▸ **About this exercise**: Go through the material below, count the lines with the word "Version", and reply with the count alone.

▸ **Provided material**:
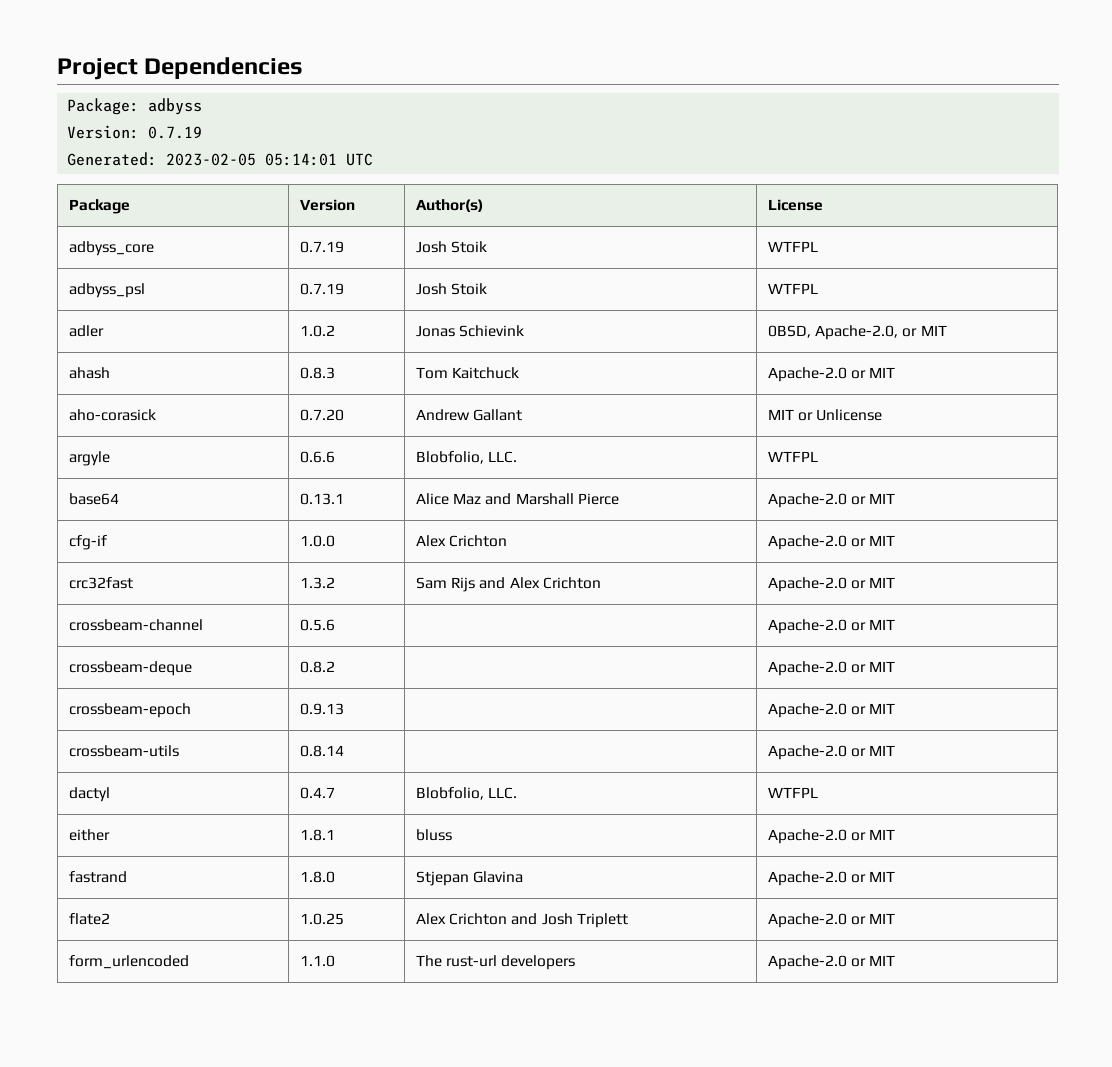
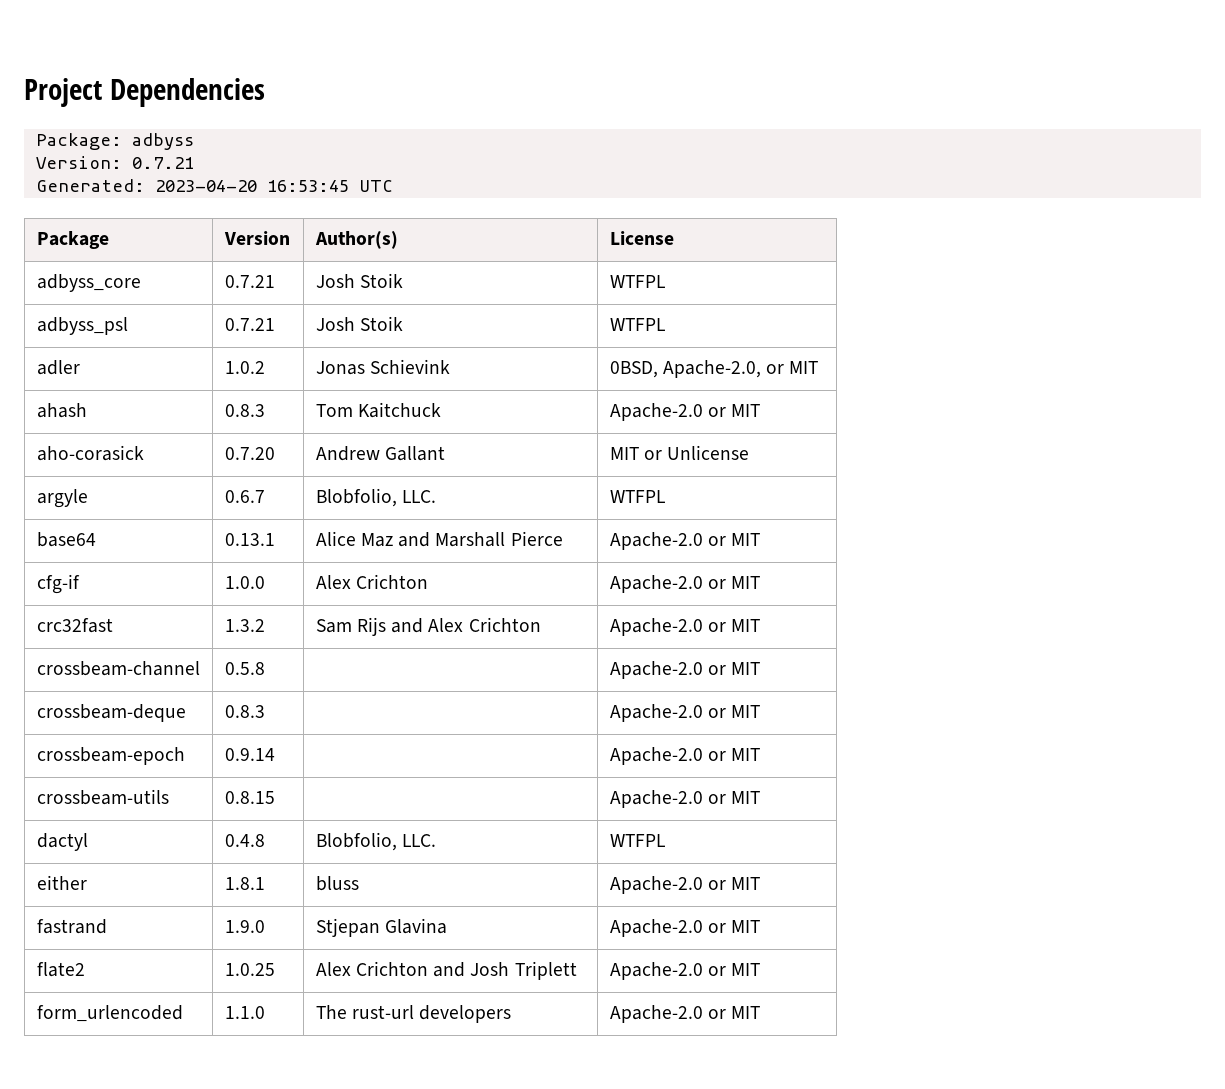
- Version: 0.7.19
+ Version: 0.7.21
- Generated: 2023-02-05 05:14:01 UTC
+ Generated: 2023-04-20 16:53:45 UTC
- adbyss_core | 0.7.19 | Josh Stoik | WTFPL
+ adbyss_core | 0.7.21 | Josh Stoik | WTFPL
- adbyss_psl | 0.7.19 | Josh Stoik | WTFPL
+ adbyss_psl | 0.7.21 | Josh Stoik | WTFPL
- argyle | 0.6.6 | Blobfolio, LLC. | WTFPL
+ argyle | 0.6.7 | Blobfolio, LLC. | WTFPL
- crossbeam-channel | 0.5.6 | | Apache-2.0 or MIT
+ crossbeam-channel | 0.5.8 | | Apache-2.0 or MIT
- crossbeam-deque | 0.8.2 | | Apache-2.0 or MIT
+ crossbeam-deque | 0.8.3 | | Apache-2.0 or MIT
- crossbeam-epoch | 0.9.13 | | Apache-2.0 or MIT
+ crossbeam-epoch | 0.9.14 | | Apache-2.0 or MIT
- crossbeam-utils | 0.8.14 | | Apache-2.0 or MIT
+ crossbeam-utils | 0.8.15 | | Apache-2.0 or MIT
- dactyl | 0.4.7 | Blobfolio, LLC. | WTFPL
+ dactyl | 0.4.8 | Blobfolio, LLC. | WTFPL
- fastrand | 1.8.0 | Stjepan Glavina | Apache-2.0 or MIT
+ fastrand | 1.9.0 | Stjepan Glavina | Apache-2.0 or MIT

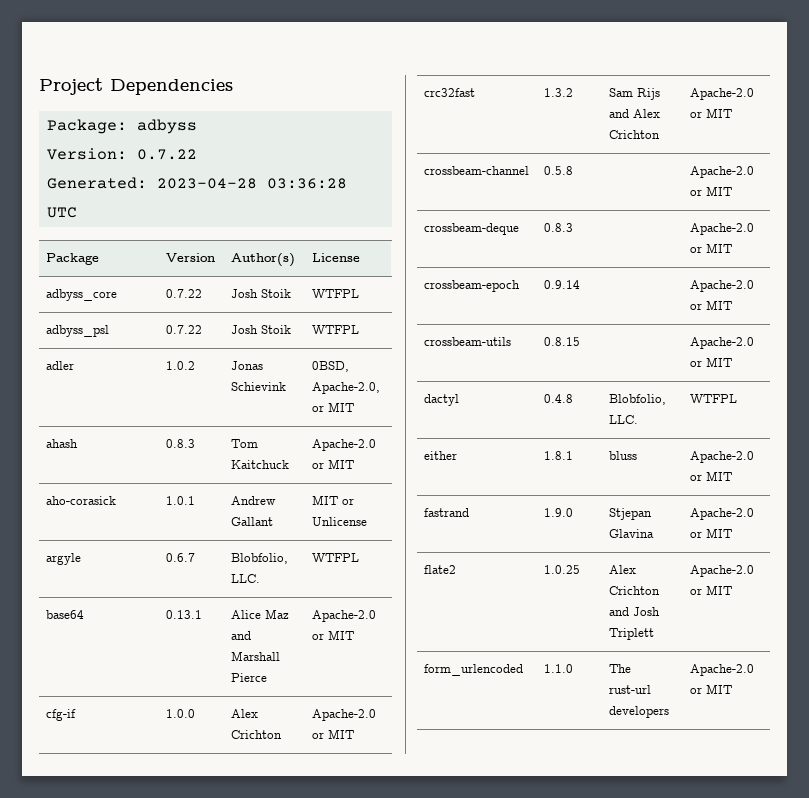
- Version: 0.7.21
+ Version: 0.7.22
- Generated: 2023-04-20 16:53:45 UTC
+ Generated: 2023-04-28 03:36:28 UTC
- adbyss_core | 0.7.21 | Josh Stoik | WTFPL
+ adbyss_core | 0.7.22 | Josh Stoik | WTFPL
- adbyss_psl | 0.7.21 | Josh Stoik | WTFPL
+ adbyss_psl | 0.7.22 | Josh Stoik | WTFPL
- aho-corasick | 0.7.20 | Andrew Gallant | MIT or Unlicense
+ aho-corasick | 1.0.1 | Andrew Gallant | MIT or Unlicense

▸ **Answer space**: 4